> _Excerpted data_
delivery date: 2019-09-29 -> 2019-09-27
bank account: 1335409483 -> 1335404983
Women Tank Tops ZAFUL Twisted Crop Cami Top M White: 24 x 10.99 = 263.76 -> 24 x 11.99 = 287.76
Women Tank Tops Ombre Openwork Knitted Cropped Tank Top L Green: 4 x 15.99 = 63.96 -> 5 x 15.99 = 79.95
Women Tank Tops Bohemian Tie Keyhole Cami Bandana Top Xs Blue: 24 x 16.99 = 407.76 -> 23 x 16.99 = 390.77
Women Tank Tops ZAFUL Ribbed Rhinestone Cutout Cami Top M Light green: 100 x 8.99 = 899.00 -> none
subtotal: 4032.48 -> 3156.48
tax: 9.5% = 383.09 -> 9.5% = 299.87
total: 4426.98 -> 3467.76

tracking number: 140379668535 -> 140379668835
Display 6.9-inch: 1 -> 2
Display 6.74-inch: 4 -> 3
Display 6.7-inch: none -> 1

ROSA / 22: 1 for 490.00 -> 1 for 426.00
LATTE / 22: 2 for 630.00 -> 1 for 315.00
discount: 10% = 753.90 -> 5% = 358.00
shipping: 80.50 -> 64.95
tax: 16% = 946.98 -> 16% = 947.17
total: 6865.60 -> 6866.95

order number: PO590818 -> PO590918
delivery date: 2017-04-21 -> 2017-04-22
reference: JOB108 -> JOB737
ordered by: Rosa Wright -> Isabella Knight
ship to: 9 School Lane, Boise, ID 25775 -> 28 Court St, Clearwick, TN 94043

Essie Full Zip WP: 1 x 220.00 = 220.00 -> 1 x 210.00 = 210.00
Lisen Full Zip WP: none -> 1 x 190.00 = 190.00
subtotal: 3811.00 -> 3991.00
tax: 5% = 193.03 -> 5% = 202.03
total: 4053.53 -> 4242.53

> _Problem to solve_
What you give back should be exactly the lines of the entries above from the one containing "Women Tank Tops Ombre" to the end, and nothing more.

> _Response to the exercise_
Women Tank Tops Ombre Openwork Knitted Cropped Tank Top L Green: 4 x 15.99 = 63.96 -> 5 x 15.99 = 79.95
Women Tank Tops Bohemian Tie Keyhole Cami Bandana Top Xs Blue: 24 x 16.99 = 407.76 -> 23 x 16.99 = 390.77
Women Tank Tops ZAFUL Ribbed Rhinestone Cutout Cami Top M Light green: 100 x 8.99 = 899.00 -> none
subtotal: 4032.48 -> 3156.48
tax: 9.5% = 383.09 -> 9.5% = 299.87
total: 4426.98 -> 3467.76

tracking number: 140379668535 -> 140379668835
Display 6.9-inch: 1 -> 2
Display 6.74-inch: 4 -> 3
Display 6.7-inch: none -> 1

ROSA / 22: 1 for 490.00 -> 1 for 426.00
LATTE / 22: 2 for 630.00 -> 1 for 315.00
discount: 10% = 753.90 -> 5% = 358.00
shipping: 80.50 -> 64.95
tax: 16% = 946.98 -> 16% = 947.17
total: 6865.60 -> 6866.95

order number: PO590818 -> PO590918
delivery date: 2017-04-21 -> 2017-04-22
reference: JOB108 -> JOB737
ordered by: Rosa Wright -> Isabella Knight
ship to: 9 School Lane, Boise, ID 25775 -> 28 Court St, Clearwick, TN 94043

Essie Full Zip WP: 1 x 220.00 = 220.00 -> 1 x 210.00 = 210.00
Lisen Full Zip WP: none -> 1 x 190.00 = 190.00
subtotal: 3811.00 -> 3991.00
tax: 5% = 193.03 -> 5% = 202.03
total: 4053.53 -> 4242.53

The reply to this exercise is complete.